Understanding your enterprise as a system needs to come first.  There are four fundamentally different customer promises and each one requires its own unique culture and leadership approach.  Each of the four is a unique system that links customer promise, culture and leadership.  One size does not fit all.  Take empowerment as an example.  In many respects, empowerment is what leadership is all about.  But, it is practiced in four fundamentally different ways.  How it is practiced depends upon your unique customer promise and what is required to fully deliver on your promise.  Not only does one size not fit all, when it is misapplied, it makes things worse.
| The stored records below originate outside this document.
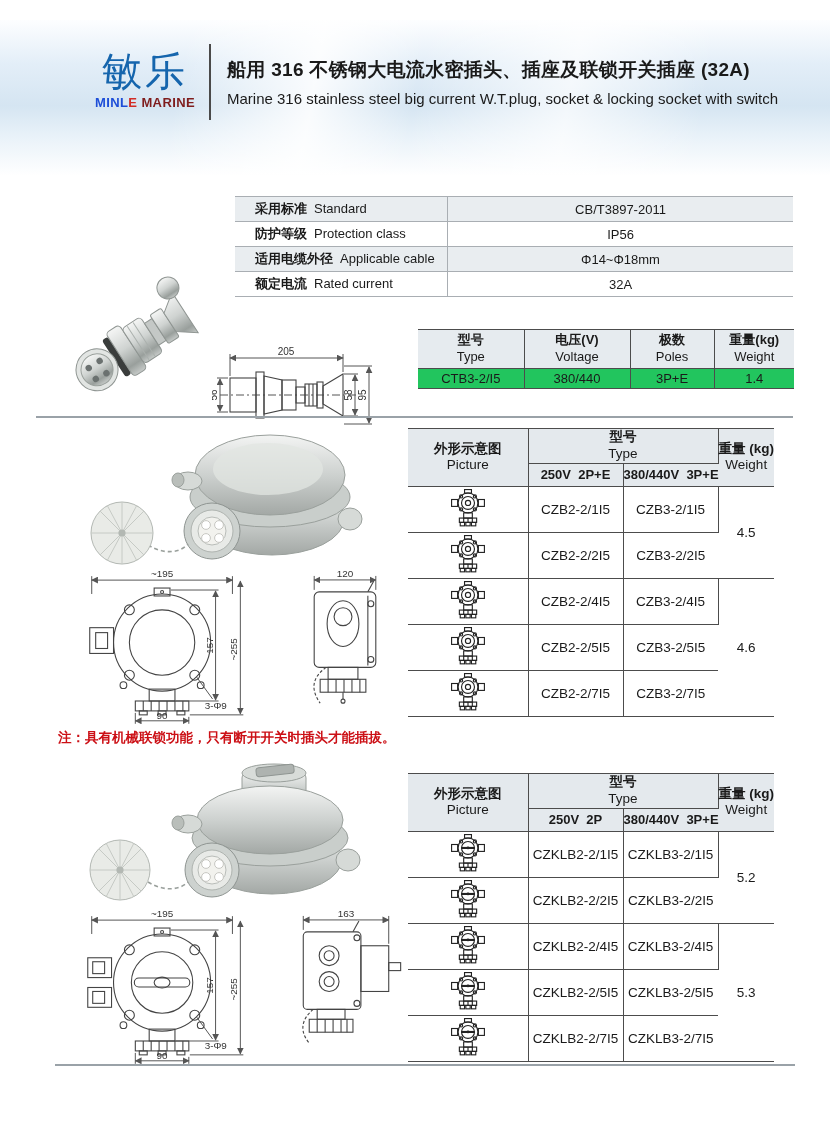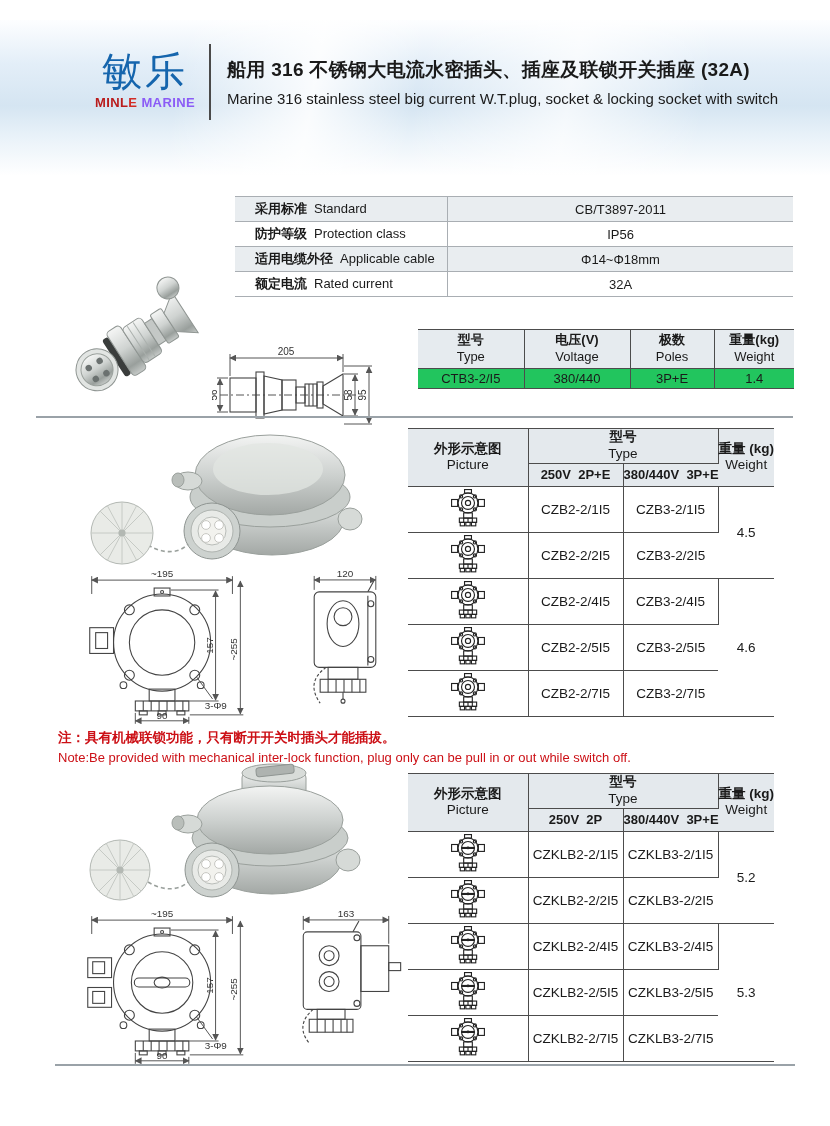--- a/index.html
+++ b/index.html
@@ -14,7 +14,7 @@
   .logo{position:absolute;left:76px;top:50px;width:138px;text-align:center;z-index:2;}
   .logo-cjk{font-size:40px;font-weight:400;color:#1565ad;letter-spacing:3px;line-height:1.05;}
   .logo-latin{font-size:13px;font-weight:700;letter-spacing:.4px;margin-top:3px;white-space:pre;}
-  .lb{color:#b91c1c}.lr{color:#d22d26}.lg{color:#8b5cf6}
+  .lb{color:#1d4ed8}.lr{color:#d22d26}.lg{color:#8b5cf6}
   .vline{position:absolute;left:209px;top:44px;width:2px;height:76px;background:#4a4a4a;z-index:2;}
   .titles{position:absolute;left:227px;top:57px;width:596px;z-index:2;}
   .t-cn{font-size:19px;font-weight:700;letter-spacing:.3px;}

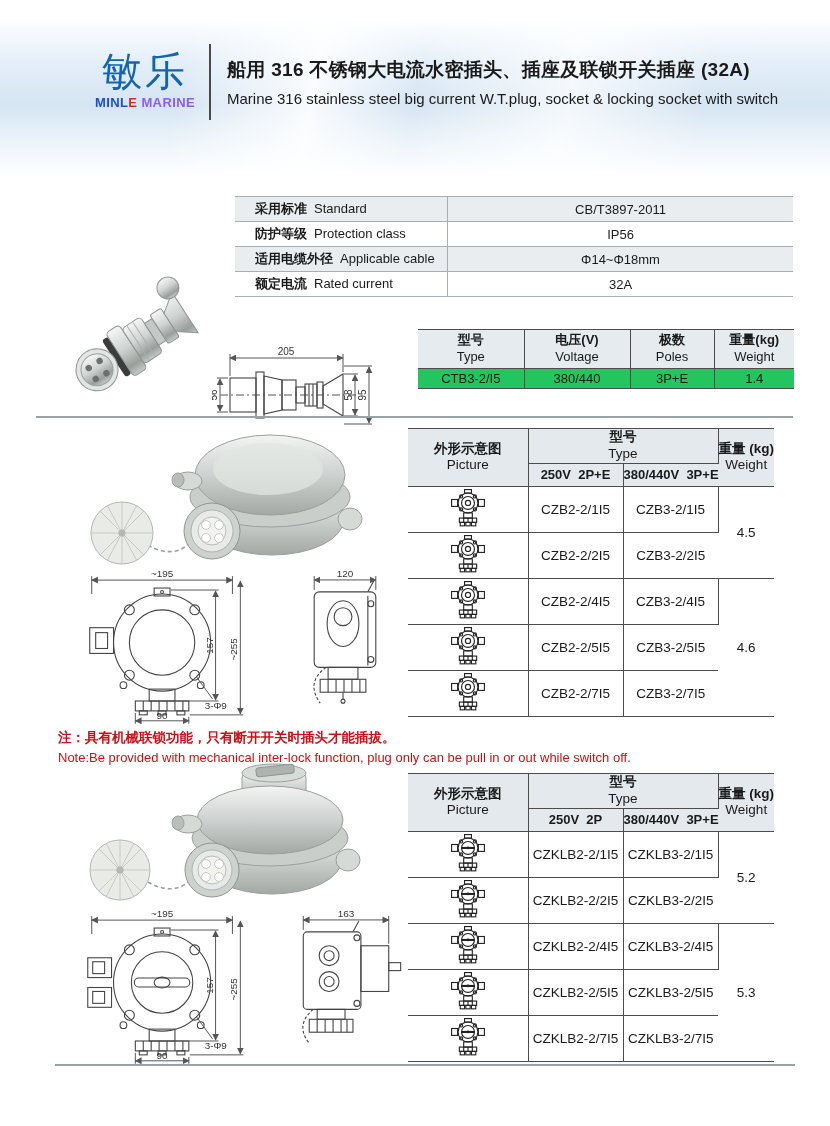--- a/index.html
+++ b/index.html
@@ -14,7 +14,7 @@
   .logo{position:absolute;left:76px;top:50px;width:138px;text-align:center;z-index:2;}
   .logo-cjk{font-size:40px;font-weight:400;color:#1565ad;letter-spacing:3px;line-height:1.05;}
   .logo-latin{font-size:13px;font-weight:700;letter-spacing:.4px;margin-top:3px;white-space:pre;}
-  .lb{color:#1d4ed8}.lr{color:#d22d26}.lg{color:#8b5cf6}
+  .lb{color:#1d4ed8}.lr{color:#d22d26}.lg{color:#7f1d1d}
   .vline{position:absolute;left:209px;top:44px;width:2px;height:76px;background:#4a4a4a;z-index:2;}
   .titles{position:absolute;left:227px;top:57px;width:596px;z-index:2;}
   .t-cn{font-size:19px;font-weight:700;letter-spacing:.3px;}

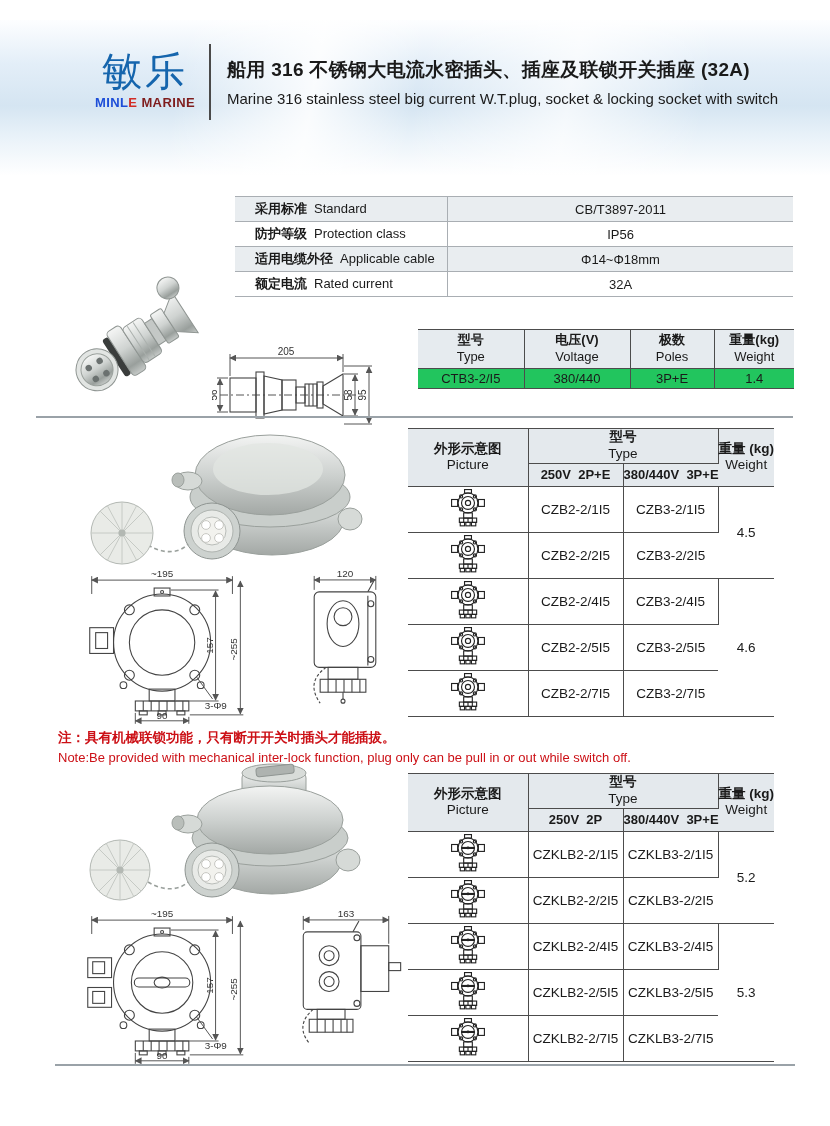--- a/index.html
+++ b/index.html
@@ -399,7 +399,6 @@
 
   <div class="note">
     <div class="cn">注：具有机械联锁功能，只有断开开关时插头才能插拔。</div>
-    <div class="en">Note:Be provided with mechanical inter-lock function, plug only can be pull in or out while switch off.</div>
   </div>
 
   <div class="fig fig-czklb-photo">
If you want your leadership development initiatives to work and ‘payoff’ for you, take the system-centric approach.        


Wednesday, January 6, 2016

Your customers are not "outside" your enterprise


In a recent Lexington Herald Leader newspaper article, a professional PR executive wrote an article titled “In the New Year, Small Business Should Focus on the Customer.”  This executive proposes that “…focusing on the customer is the top trend for 2016.” 

Focusing on one’s customers is not a “trend.”  Without customers, your enterprise does not exist.  The same is true for leaders and employees.  Every non-profit and for-profit enterprise is a living people system – comprised of customers, leaders, and employees.  All three are the three living elements to your enterprise.  They are inextricably connected to one another.  They are interdependent.  Each depends upon the others. 




When we treat them as if they were separate from one another or when we (unconsciously) mechanize and/or commoditize one or more of these three elements, we create distortions, misconceptions and contradictions.  The major distortion is that we start treating one another as objects.  We label our customers as “ratepayers” or “consumers.”  We call employees “laborers” or “jobholders.”  We call leaders “officers” or “controllers.”  We call people "human capital." Or, we view customer focus as a “trend.”       

At its essence, your enterprise is biological, not mechanical.